Characters allowed in GET parameter

The question asks which characters are allowed in GET parameters without encoding or escaping them.

According to RFC3986 (general URL syntax) and RFC7230, section 2.7.1 (HTTP/S URL syntax) the only characters you need to percent-encode are those outside of the query set, see the definition below.

However, there are additional specifications like HTML5, Web forms, and the obsolete Indexed search, W3C recommendation. Those documents add a special meaning to some characters notably, to symbols like = & + ;.

Other answers here suggest that most of the reserved characters should be encoded, including "/" "?". That's not correct. In fact, RFC3986, section 3.4 advises against percent-encoding "/" "?" characters.

it is sometimes better for usability to avoid percent- encoding those characters.

RFC3986 defines query component as:

query       = *( pchar / "/" / "?" )
pchar       = unreserved / pct-encoded / sub-delims / ":" / "@"
pct-encoded = "%" HEXDIG HEXDIG
sub-delims  = "!" / "$" / "&" / "'" / "(" / ")" / "*" / "+" / "," / ";" / "="
unreserved  = ALPHA / DIGIT / "-" / "." / "_" / "~" 

A percent-encoding mechanism is used to represent a data octet in a component when that octet's corresponding character is outside the allowed set or is being used as a delimiter of, or within, the component.

The conclusion is that XYZ part should encode:

special: # % = & ;
Space
sub-delims
out of query set: [ ]
non ASCII encodable characters

Unless special symbols = & ; are key=value separators.

Encoding other characters is allowed but not necessary.


There are reserved characters, that have a reserved meanings, those are delimiters — :/?#[]@ — and subdelimiters — !$&'()*+,;=

There is also a set of characters called unreserved characters — alphanumerics and -._~ — which are not to be encoded.

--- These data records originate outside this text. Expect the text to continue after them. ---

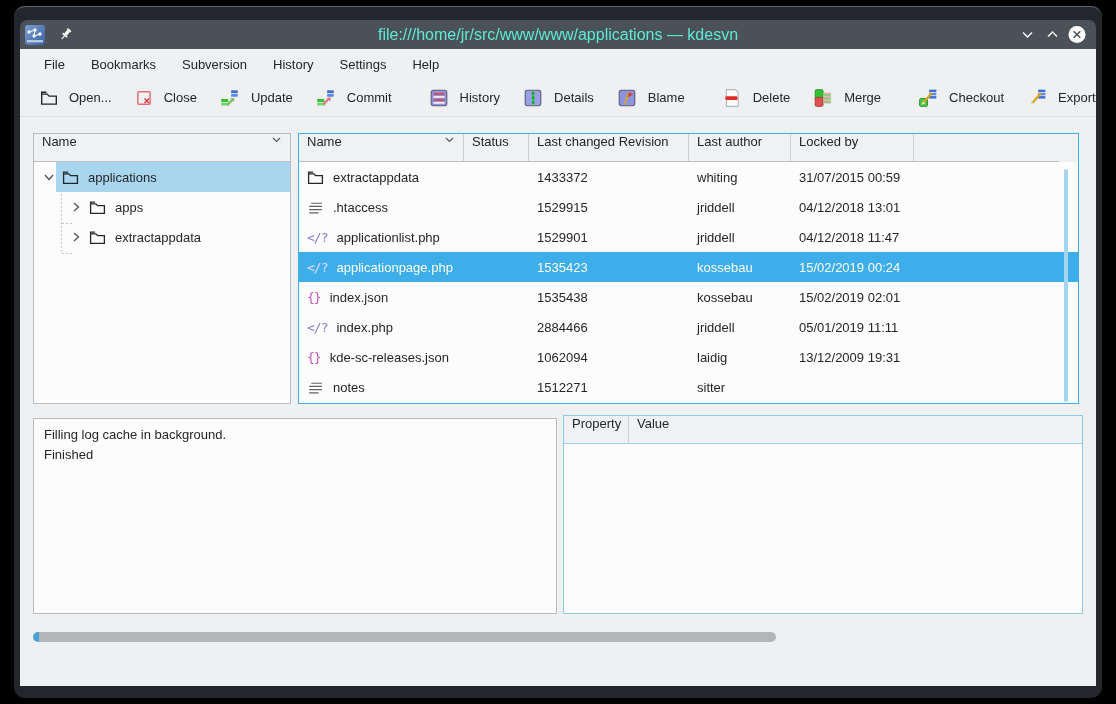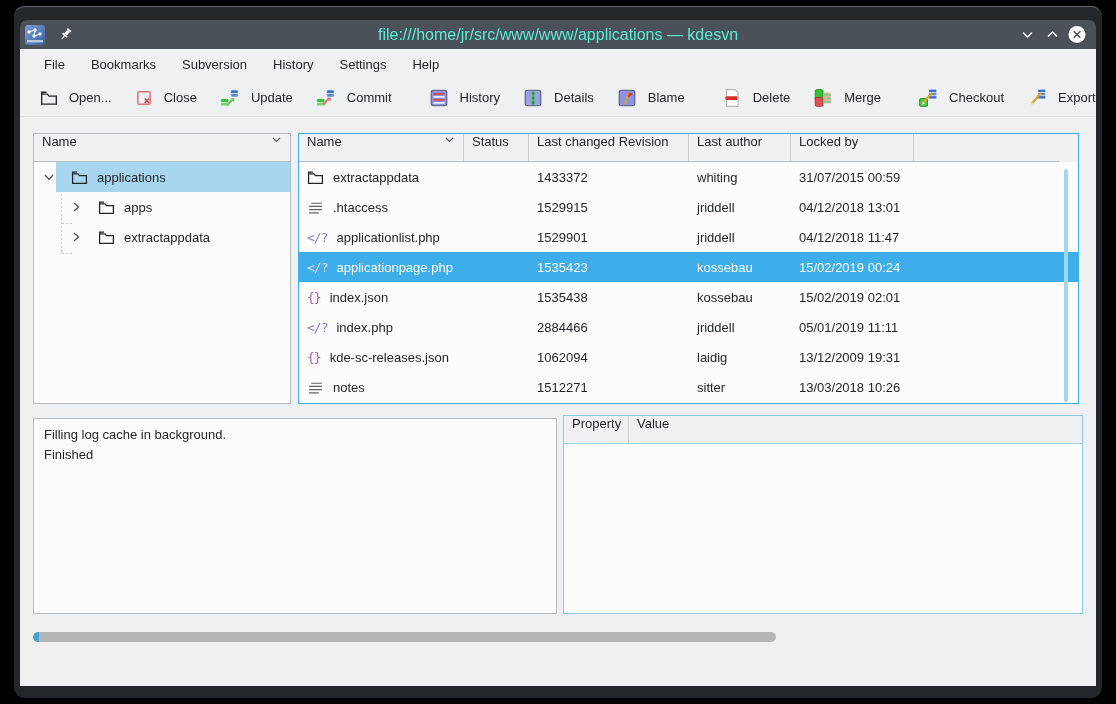--- a/index.html
+++ b/index.html
@@ -46,7 +46,7 @@
 
   .tree-row { height:30px; display:flex; align-items:center; position:relative; font-size:13px; color:#232629; }
   .tree-expander { width:14px; height:14px; margin-left:8px; display:flex; align-items:center; justify-content:center; flex:none; }
-  .tree-band { display:flex; align-items:center; height:30px; flex:1; gap:9px; padding-left:15px; }
+  .tree-band { display:flex; align-items:center; height:30px; flex:1; gap:9px; padding-left:6px; }
   .tree-band.selected { background:#a9d6ef; }
   .tree-row.child { padding-left:27px; }
   .tree-dots-v { position:absolute; left:27px; top:52px; width:1px; height:67px; background-image:linear-gradient(#c3c6c8 40%,transparent 40%); background-size:1px 4px; }

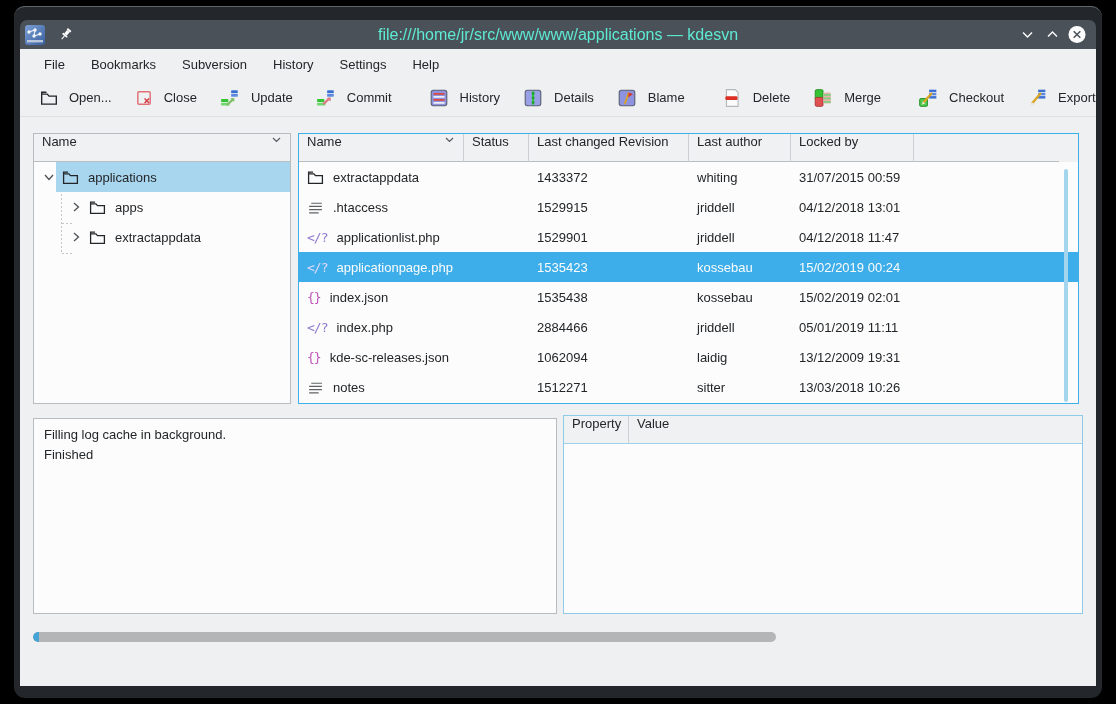--- a/index.html
+++ b/index.html
@@ -495,7 +495,6 @@
             <div class="file-cell"></div>
             <div class="file-cell">1512271</div>
             <div class="file-cell">sitter</div>
-            <div class="file-cell">13/03/2018 10:26</div>
             <div class="file-cell"></div>
             <div class="file-cell"></div>
           </div>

That means, that anything that doesn't belong to unreserved characters set is supposed to be %-encoded, when they do not have special meaning (e.g. when passed as a part of GET parameter).

See also RFC3986: Uniform Resource Identifier (URI): Generic Syntax


I did a test using the Chrome address bar and a $QUERY_STRING in bash, and observed the following:

~!@$%^&*()-_=+[{]}\|;:',./? and grave (backtick) are passed through as plaintext.

, ", < and > are converted to %20, %22, %3C and %3E respectively.

# is ignored, since it is used by ye olde anchor.

Personally, I'd say bite the bullet and encode with base64 :)